| Records to process |
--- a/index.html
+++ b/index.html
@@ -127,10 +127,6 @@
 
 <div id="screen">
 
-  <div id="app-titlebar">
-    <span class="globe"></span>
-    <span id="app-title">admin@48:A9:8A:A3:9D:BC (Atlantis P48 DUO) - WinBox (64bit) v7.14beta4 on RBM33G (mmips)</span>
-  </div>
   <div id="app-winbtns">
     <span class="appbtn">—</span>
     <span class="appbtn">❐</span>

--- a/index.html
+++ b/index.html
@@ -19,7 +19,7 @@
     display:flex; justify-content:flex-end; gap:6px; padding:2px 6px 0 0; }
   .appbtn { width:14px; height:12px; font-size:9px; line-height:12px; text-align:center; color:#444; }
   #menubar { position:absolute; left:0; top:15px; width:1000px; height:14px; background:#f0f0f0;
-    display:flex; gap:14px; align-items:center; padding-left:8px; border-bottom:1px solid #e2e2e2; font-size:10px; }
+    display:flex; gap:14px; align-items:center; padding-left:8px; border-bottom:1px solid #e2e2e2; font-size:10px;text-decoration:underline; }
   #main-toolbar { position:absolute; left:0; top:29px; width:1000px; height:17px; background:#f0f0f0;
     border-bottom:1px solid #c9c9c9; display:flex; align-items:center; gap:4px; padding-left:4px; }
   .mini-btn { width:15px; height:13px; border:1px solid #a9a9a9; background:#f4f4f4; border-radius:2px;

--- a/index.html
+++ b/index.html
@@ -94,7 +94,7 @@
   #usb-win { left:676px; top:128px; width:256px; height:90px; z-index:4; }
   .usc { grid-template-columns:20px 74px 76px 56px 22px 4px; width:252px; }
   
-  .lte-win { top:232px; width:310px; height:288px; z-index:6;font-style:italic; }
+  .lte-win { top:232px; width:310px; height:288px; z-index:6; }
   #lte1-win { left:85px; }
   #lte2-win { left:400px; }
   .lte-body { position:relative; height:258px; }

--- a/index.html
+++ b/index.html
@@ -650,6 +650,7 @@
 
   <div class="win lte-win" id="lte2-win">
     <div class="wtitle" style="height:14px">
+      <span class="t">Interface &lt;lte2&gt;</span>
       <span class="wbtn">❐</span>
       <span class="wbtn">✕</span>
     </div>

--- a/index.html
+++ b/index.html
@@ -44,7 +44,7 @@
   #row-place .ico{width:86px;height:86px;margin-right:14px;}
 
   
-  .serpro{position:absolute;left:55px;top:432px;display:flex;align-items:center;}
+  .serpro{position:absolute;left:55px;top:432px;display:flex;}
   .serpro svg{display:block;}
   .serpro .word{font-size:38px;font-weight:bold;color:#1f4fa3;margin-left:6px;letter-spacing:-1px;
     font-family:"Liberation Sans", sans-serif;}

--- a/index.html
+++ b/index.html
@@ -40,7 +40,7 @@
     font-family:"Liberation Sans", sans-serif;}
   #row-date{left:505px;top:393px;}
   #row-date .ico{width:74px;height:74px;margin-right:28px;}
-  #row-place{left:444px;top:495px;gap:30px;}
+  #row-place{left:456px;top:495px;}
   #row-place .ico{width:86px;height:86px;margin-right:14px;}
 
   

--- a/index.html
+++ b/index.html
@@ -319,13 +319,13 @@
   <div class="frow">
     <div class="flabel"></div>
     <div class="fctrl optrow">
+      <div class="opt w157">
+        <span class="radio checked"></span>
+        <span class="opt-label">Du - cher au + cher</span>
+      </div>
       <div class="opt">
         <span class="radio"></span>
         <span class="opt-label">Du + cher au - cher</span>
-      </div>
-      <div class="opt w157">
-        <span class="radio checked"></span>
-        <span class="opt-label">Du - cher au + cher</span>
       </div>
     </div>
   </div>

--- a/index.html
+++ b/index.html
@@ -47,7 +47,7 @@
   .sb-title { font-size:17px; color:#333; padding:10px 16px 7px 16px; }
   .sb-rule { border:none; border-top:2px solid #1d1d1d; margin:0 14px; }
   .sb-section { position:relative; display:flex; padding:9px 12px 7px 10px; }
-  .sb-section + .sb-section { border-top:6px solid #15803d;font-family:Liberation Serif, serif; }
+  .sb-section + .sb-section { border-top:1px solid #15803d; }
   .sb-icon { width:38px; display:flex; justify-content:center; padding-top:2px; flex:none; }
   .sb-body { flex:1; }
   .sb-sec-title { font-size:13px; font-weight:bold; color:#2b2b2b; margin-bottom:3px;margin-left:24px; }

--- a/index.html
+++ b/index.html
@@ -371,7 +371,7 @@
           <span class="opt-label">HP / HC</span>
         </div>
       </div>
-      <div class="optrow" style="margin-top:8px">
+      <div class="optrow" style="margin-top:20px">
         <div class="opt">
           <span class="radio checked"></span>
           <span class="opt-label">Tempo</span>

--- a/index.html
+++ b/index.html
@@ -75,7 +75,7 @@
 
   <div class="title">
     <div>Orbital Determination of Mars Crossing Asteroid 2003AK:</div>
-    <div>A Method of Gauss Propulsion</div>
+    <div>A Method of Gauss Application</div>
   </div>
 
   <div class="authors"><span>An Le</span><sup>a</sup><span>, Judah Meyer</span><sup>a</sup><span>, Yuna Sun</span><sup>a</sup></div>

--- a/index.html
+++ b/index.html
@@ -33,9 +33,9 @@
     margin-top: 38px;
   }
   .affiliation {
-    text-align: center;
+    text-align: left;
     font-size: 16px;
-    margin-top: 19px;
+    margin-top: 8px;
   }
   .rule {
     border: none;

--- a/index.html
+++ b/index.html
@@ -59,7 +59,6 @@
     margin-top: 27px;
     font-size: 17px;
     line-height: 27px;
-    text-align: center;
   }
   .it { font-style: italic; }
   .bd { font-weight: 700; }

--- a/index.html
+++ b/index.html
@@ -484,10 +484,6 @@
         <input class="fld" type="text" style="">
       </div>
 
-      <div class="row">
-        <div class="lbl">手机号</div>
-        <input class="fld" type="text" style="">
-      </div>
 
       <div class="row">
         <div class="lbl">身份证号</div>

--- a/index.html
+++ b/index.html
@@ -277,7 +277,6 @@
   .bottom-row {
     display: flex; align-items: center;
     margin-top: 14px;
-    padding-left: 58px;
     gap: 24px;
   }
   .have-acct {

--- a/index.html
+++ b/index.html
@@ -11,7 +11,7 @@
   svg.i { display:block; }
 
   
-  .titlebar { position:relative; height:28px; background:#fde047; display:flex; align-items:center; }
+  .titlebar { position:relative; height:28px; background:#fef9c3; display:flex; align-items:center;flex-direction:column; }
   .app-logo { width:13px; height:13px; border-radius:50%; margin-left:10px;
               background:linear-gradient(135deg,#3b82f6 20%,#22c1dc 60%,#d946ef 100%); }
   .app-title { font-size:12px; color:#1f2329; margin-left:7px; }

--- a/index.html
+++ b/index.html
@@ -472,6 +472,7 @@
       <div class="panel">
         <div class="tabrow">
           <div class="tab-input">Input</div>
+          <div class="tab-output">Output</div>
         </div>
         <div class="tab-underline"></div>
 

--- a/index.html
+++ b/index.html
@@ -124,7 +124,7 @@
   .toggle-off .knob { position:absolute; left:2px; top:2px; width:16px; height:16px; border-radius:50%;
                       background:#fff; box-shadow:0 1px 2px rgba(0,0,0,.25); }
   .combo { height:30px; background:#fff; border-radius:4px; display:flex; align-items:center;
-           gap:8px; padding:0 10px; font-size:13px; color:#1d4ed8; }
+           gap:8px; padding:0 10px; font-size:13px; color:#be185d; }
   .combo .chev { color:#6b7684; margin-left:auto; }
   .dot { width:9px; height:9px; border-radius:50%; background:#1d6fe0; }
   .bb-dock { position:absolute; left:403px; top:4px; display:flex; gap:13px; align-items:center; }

| Task directions |
Each line in the material above should be repeated exactly.

| Output for this task |
--- a/index.html
+++ b/index.html
@@ -127,10 +127,6 @@
 
 <div id="screen">
 
-  <div id="app-titlebar">
-    <span class="globe"></span>
-    <span id="app-title">admin@48:A9:8A:A3:9D:BC (Atlantis P48 DUO) - WinBox (64bit) v7.14beta4 on RBM33G (mmips)</span>
-  </div>
   <div id="app-winbtns">
     <span class="appbtn">—</span>
     <span class="appbtn">❐</span>

--- a/index.html
+++ b/index.html
@@ -19,7 +19,7 @@
     display:flex; justify-content:flex-end; gap:6px; padding:2px 6px 0 0; }
   .appbtn { width:14px; height:12px; font-size:9px; line-height:12px; text-align:center; color:#444; }
   #menubar { position:absolute; left:0; top:15px; width:1000px; height:14px; background:#f0f0f0;
-    display:flex; gap:14px; align-items:center; padding-left:8px; border-bottom:1px solid #e2e2e2; font-size:10px; }
+    display:flex; gap:14px; align-items:center; padding-left:8px; border-bottom:1px solid #e2e2e2; font-size:10px;text-decoration:underline; }
   #main-toolbar { position:absolute; left:0; top:29px; width:1000px; height:17px; background:#f0f0f0;
     border-bottom:1px solid #c9c9c9; display:flex; align-items:center; gap:4px; padding-left:4px; }
   .mini-btn { width:15px; height:13px; border:1px solid #a9a9a9; background:#f4f4f4; border-radius:2px;

--- a/index.html
+++ b/index.html
@@ -94,7 +94,7 @@
   #usb-win { left:676px; top:128px; width:256px; height:90px; z-index:4; }
   .usc { grid-template-columns:20px 74px 76px 56px 22px 4px; width:252px; }
   
-  .lte-win { top:232px; width:310px; height:288px; z-index:6;font-style:italic; }
+  .lte-win { top:232px; width:310px; height:288px; z-index:6; }
   #lte1-win { left:85px; }
   #lte2-win { left:400px; }
   .lte-body { position:relative; height:258px; }

--- a/index.html
+++ b/index.html
@@ -650,6 +650,7 @@
 
   <div class="win lte-win" id="lte2-win">
     <div class="wtitle" style="height:14px">
+      <span class="t">Interface &lt;lte2&gt;</span>
       <span class="wbtn">❐</span>
       <span class="wbtn">✕</span>
     </div>

--- a/index.html
+++ b/index.html
@@ -44,7 +44,7 @@
   #row-place .ico{width:86px;height:86px;margin-right:14px;}
 
   
-  .serpro{position:absolute;left:55px;top:432px;display:flex;align-items:center;}
+  .serpro{position:absolute;left:55px;top:432px;display:flex;}
   .serpro svg{display:block;}
   .serpro .word{font-size:38px;font-weight:bold;color:#1f4fa3;margin-left:6px;letter-spacing:-1px;
     font-family:"Liberation Sans", sans-serif;}

--- a/index.html
+++ b/index.html
@@ -40,7 +40,7 @@
     font-family:"Liberation Sans", sans-serif;}
   #row-date{left:505px;top:393px;}
   #row-date .ico{width:74px;height:74px;margin-right:28px;}
-  #row-place{left:444px;top:495px;gap:30px;}
+  #row-place{left:456px;top:495px;}
   #row-place .ico{width:86px;height:86px;margin-right:14px;}
 
   

--- a/index.html
+++ b/index.html
@@ -319,13 +319,13 @@
   <div class="frow">
     <div class="flabel"></div>
     <div class="fctrl optrow">
+      <div class="opt w157">
+        <span class="radio checked"></span>
+        <span class="opt-label">Du - cher au + cher</span>
+      </div>
       <div class="opt">
         <span class="radio"></span>
         <span class="opt-label">Du + cher au - cher</span>
-      </div>
-      <div class="opt w157">
-        <span class="radio checked"></span>
-        <span class="opt-label">Du - cher au + cher</span>
       </div>
     </div>
   </div>

--- a/index.html
+++ b/index.html
@@ -47,7 +47,7 @@
   .sb-title { font-size:17px; color:#333; padding:10px 16px 7px 16px; }
   .sb-rule { border:none; border-top:2px solid #1d1d1d; margin:0 14px; }
   .sb-section { position:relative; display:flex; padding:9px 12px 7px 10px; }
-  .sb-section + .sb-section { border-top:6px solid #15803d;font-family:Liberation Serif, serif; }
+  .sb-section + .sb-section { border-top:1px solid #15803d; }
   .sb-icon { width:38px; display:flex; justify-content:center; padding-top:2px; flex:none; }
   .sb-body { flex:1; }
   .sb-sec-title { font-size:13px; font-weight:bold; color:#2b2b2b; margin-bottom:3px;margin-left:24px; }

--- a/index.html
+++ b/index.html
@@ -371,7 +371,7 @@
           <span class="opt-label">HP / HC</span>
         </div>
       </div>
-      <div class="optrow" style="margin-top:8px">
+      <div class="optrow" style="margin-top:20px">
         <div class="opt">
           <span class="radio checked"></span>
           <span class="opt-label">Tempo</span>

--- a/index.html
+++ b/index.html
@@ -75,7 +75,7 @@
 
   <div class="title">
     <div>Orbital Determination of Mars Crossing Asteroid 2003AK:</div>
-    <div>A Method of Gauss Propulsion</div>
+    <div>A Method of Gauss Application</div>
   </div>
 
   <div class="authors"><span>An Le</span><sup>a</sup><span>, Judah Meyer</span><sup>a</sup><span>, Yuna Sun</span><sup>a</sup></div>

--- a/index.html
+++ b/index.html
@@ -33,9 +33,9 @@
     margin-top: 38px;
   }
   .affiliation {
-    text-align: center;
+    text-align: left;
     font-size: 16px;
-    margin-top: 19px;
+    margin-top: 8px;
   }
   .rule {
     border: none;

--- a/index.html
+++ b/index.html
@@ -59,7 +59,6 @@
     margin-top: 27px;
     font-size: 17px;
     line-height: 27px;
-    text-align: center;
   }
   .it { font-style: italic; }
   .bd { font-weight: 700; }

--- a/index.html
+++ b/index.html
@@ -484,10 +484,6 @@
         <input class="fld" type="text" style="">
       </div>
 
-      <div class="row">
-        <div class="lbl">手机号</div>
-        <input class="fld" type="text" style="">
-      </div>
 
       <div class="row">
         <div class="lbl">身份证号</div>

--- a/index.html
+++ b/index.html
@@ -277,7 +277,6 @@
   .bottom-row {
     display: flex; align-items: center;
     margin-top: 14px;
-    padding-left: 58px;
     gap: 24px;
   }
   .have-acct {

--- a/index.html
+++ b/index.html
@@ -11,7 +11,7 @@
   svg.i { display:block; }
 
   
-  .titlebar { position:relative; height:28px; background:#fde047; display:flex; align-items:center; }
+  .titlebar { position:relative; height:28px; background:#fef9c3; display:flex; align-items:center;flex-direction:column; }
   .app-logo { width:13px; height:13px; border-radius:50%; margin-left:10px;
               background:linear-gradient(135deg,#3b82f6 20%,#22c1dc 60%,#d946ef 100%); }
   .app-title { font-size:12px; color:#1f2329; margin-left:7px; }

--- a/index.html
+++ b/index.html
@@ -472,6 +472,7 @@
       <div class="panel">
         <div class="tabrow">
           <div class="tab-input">Input</div>
+          <div class="tab-output">Output</div>
         </div>
         <div class="tab-underline"></div>
 

--- a/index.html
+++ b/index.html
@@ -124,7 +124,7 @@
   .toggle-off .knob { position:absolute; left:2px; top:2px; width:16px; height:16px; border-radius:50%;
                       background:#fff; box-shadow:0 1px 2px rgba(0,0,0,.25); }
   .combo { height:30px; background:#fff; border-radius:4px; display:flex; align-items:center;
-           gap:8px; padding:0 10px; font-size:13px; color:#1d4ed8; }
+           gap:8px; padding:0 10px; font-size:13px; color:#be185d; }
   .combo .chev { color:#6b7684; margin-left:auto; }
   .dot { width:9px; height:9px; border-radius:50%; background:#1d6fe0; }
   .bb-dock { position:absolute; left:403px; top:4px; display:flex; gap:13px; align-items:center; }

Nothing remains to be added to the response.